*** Block opens ***
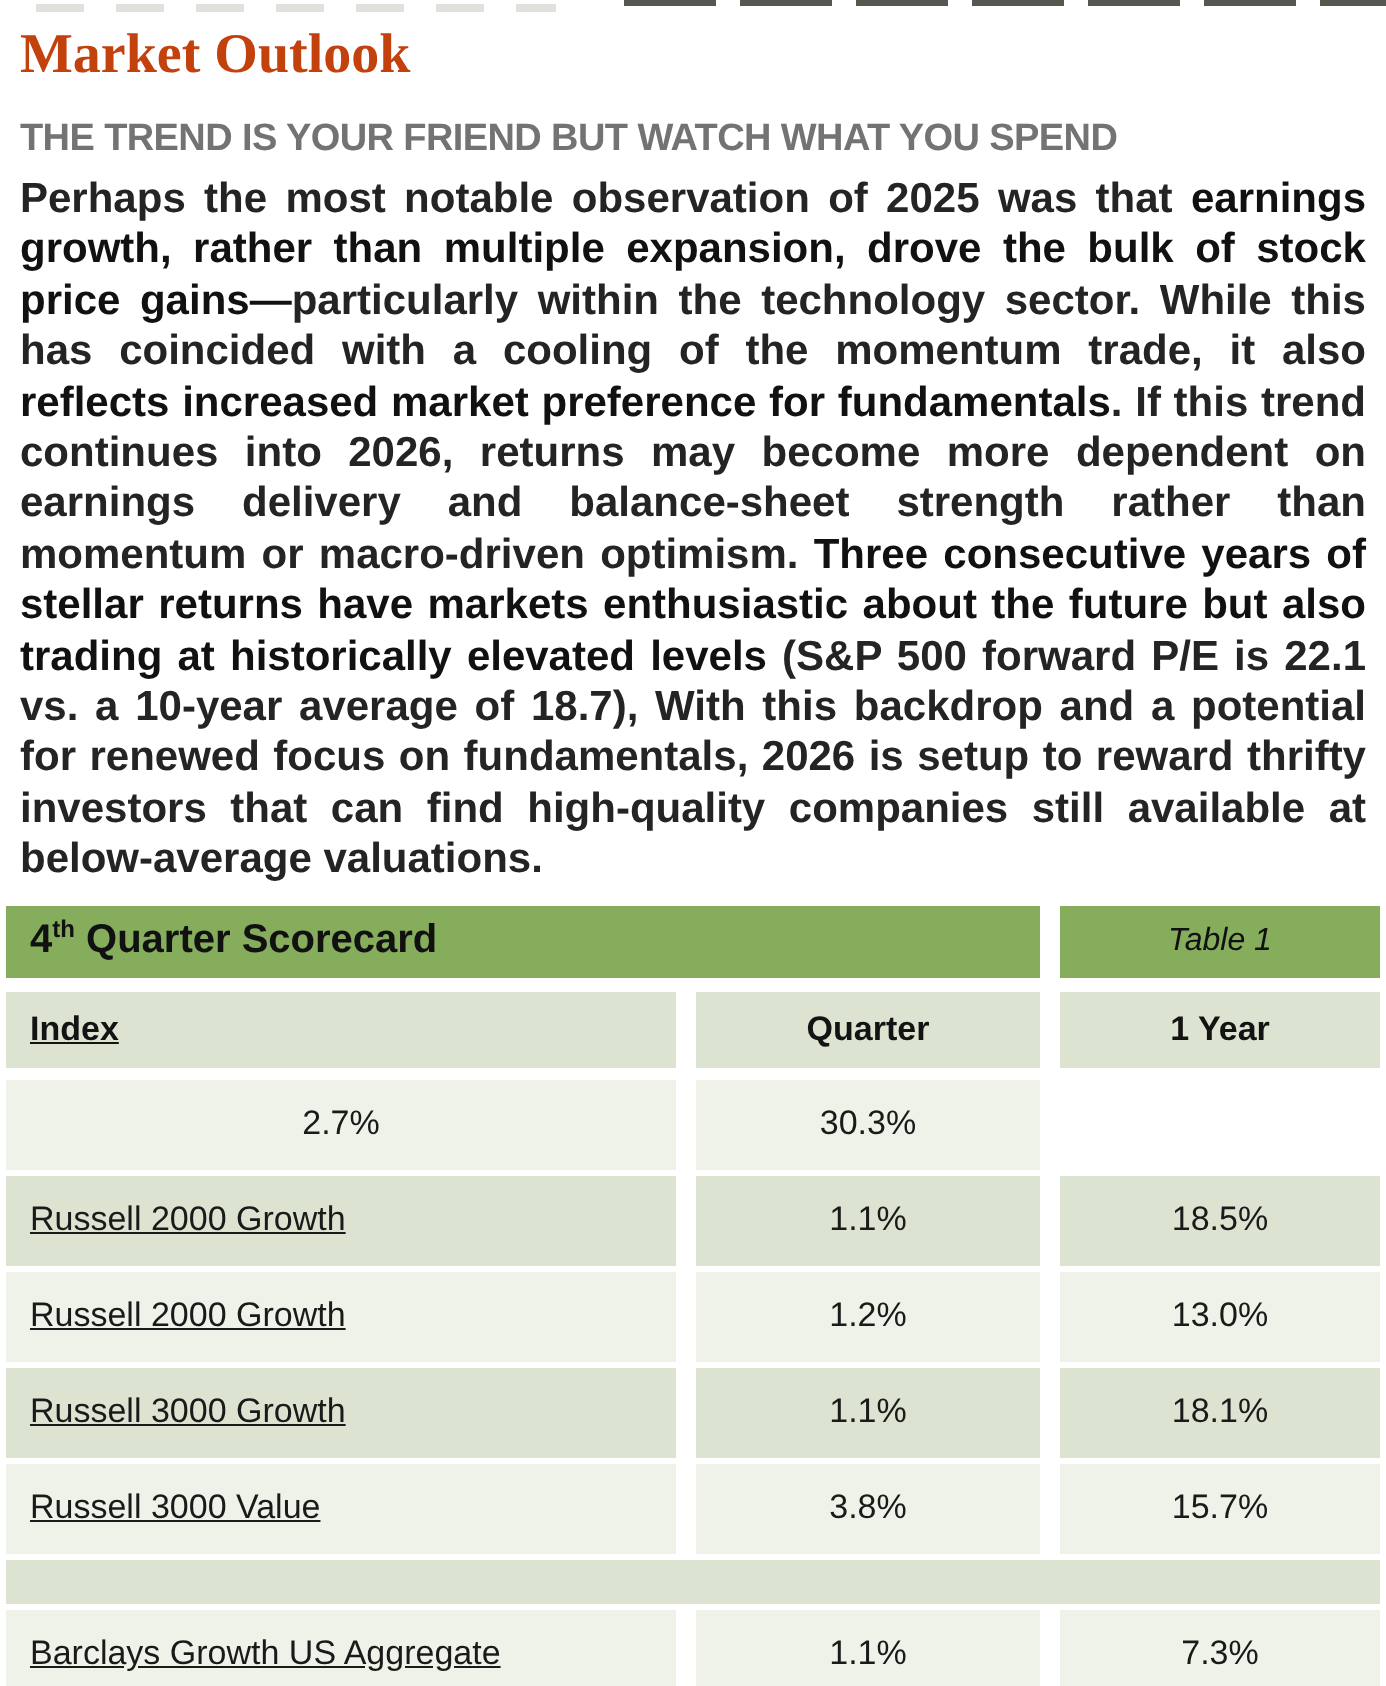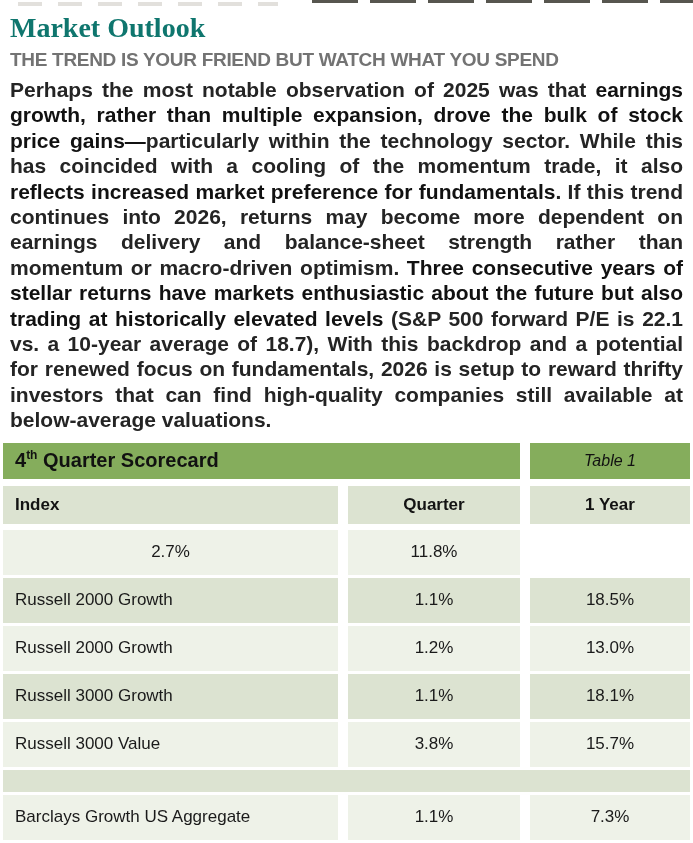--- a/index.html
+++ b/index.html
@@ -34,8 +34,8 @@
     font-size: 28px;
     line-height: 32px;
     letter-spacing: 0px;
-    color: #0f766e;
-    margin-bottom: 4px;
+    color: #c2410c;
+    margin-bottom: 14px;
   }
   h2.doc-headline {
     font-weight: 700;

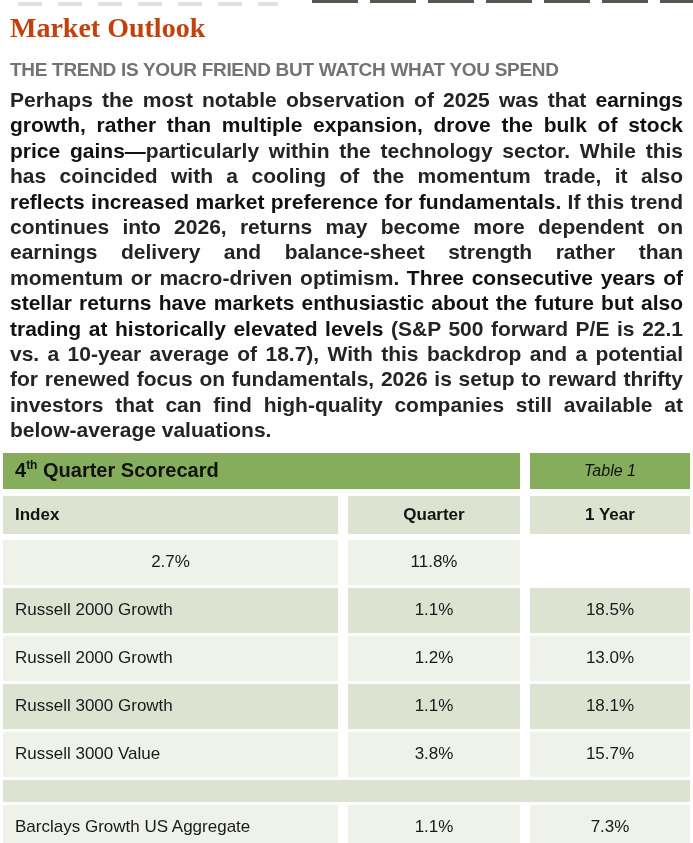--- a/index.html
+++ b/index.html
@@ -93,7 +93,7 @@
   .colhead { margin-bottom: 6px; }
   .colhead .cell { height: 38px; font-weight: 700; color: #131313; }
 
-  .index-cell { padding-left: 12px; justify-content: flex-start; }
+  .index-cell { padding-left: 12px; justify-content: flex-start; text-decoration: underline; }
   .num-cell { justify-content: center; }
 
   .data-row .cell { height: 45px; }

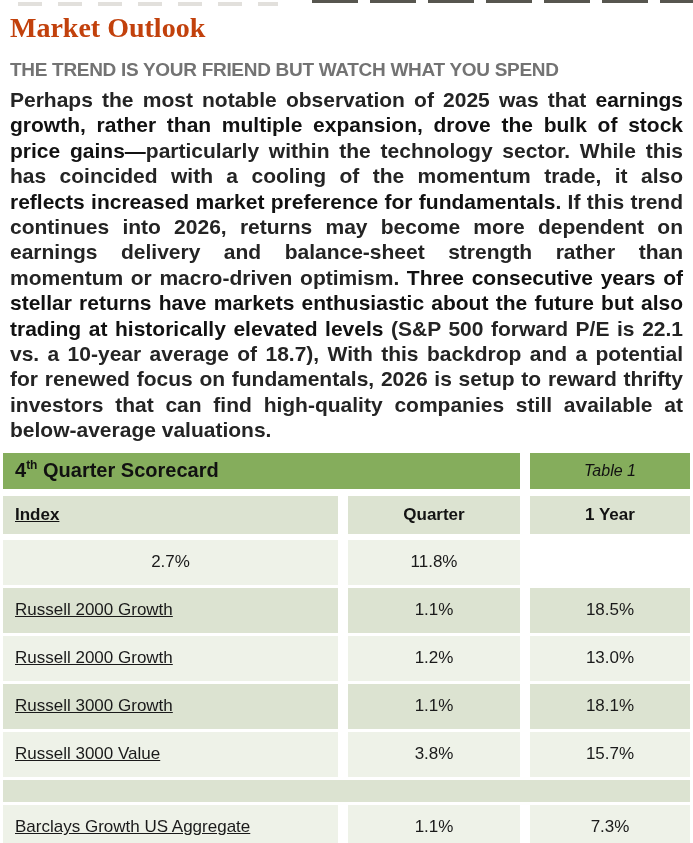--- a/index.html
+++ b/index.html
@@ -133,7 +133,7 @@
     <div id="table-rows">
         <div class="trow data-row">
           <div class="cell shade-light num-cell">2.7%</div>
-          <div class="cell shade-light num-cell">11.8%</div>
+          <div class="cell shade-light num-cell">30.3%</div>
         </div>
         <div class="trow data-row">
           <div class="cell shade-dark index-cell">Russell 2000 Growth</div>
*** Block closes ***
**What the task asks:** The listing must be repeated word for word, and none of its pictures may appear in the copy.

**Solved exercise:**
--- a/index.html
+++ b/index.html
@@ -34,8 +34,8 @@
     font-size: 28px;
     line-height: 32px;
     letter-spacing: 0px;
-    color: #0f766e;
-    margin-bottom: 4px;
+    color: #c2410c;
+    margin-bottom: 14px;
   }
   h2.doc-headline {
     font-weight: 700;

--- a/index.html
+++ b/index.html
@@ -93,7 +93,7 @@
   .colhead { margin-bottom: 6px; }
   .colhead .cell { height: 38px; font-weight: 700; color: #131313; }
 
-  .index-cell { padding-left: 12px; justify-content: flex-start; }
+  .index-cell { padding-left: 12px; justify-content: flex-start; text-decoration: underline; }
   .num-cell { justify-content: center; }
 
   .data-row .cell { height: 45px; }

--- a/index.html
+++ b/index.html
@@ -133,7 +133,7 @@
     <div id="table-rows">
         <div class="trow data-row">
           <div class="cell shade-light num-cell">2.7%</div>
-          <div class="cell shade-light num-cell">11.8%</div>
+          <div class="cell shade-light num-cell">30.3%</div>
         </div>
         <div class="trow data-row">
           <div class="cell shade-dark index-cell">Russell 2000 Growth</div>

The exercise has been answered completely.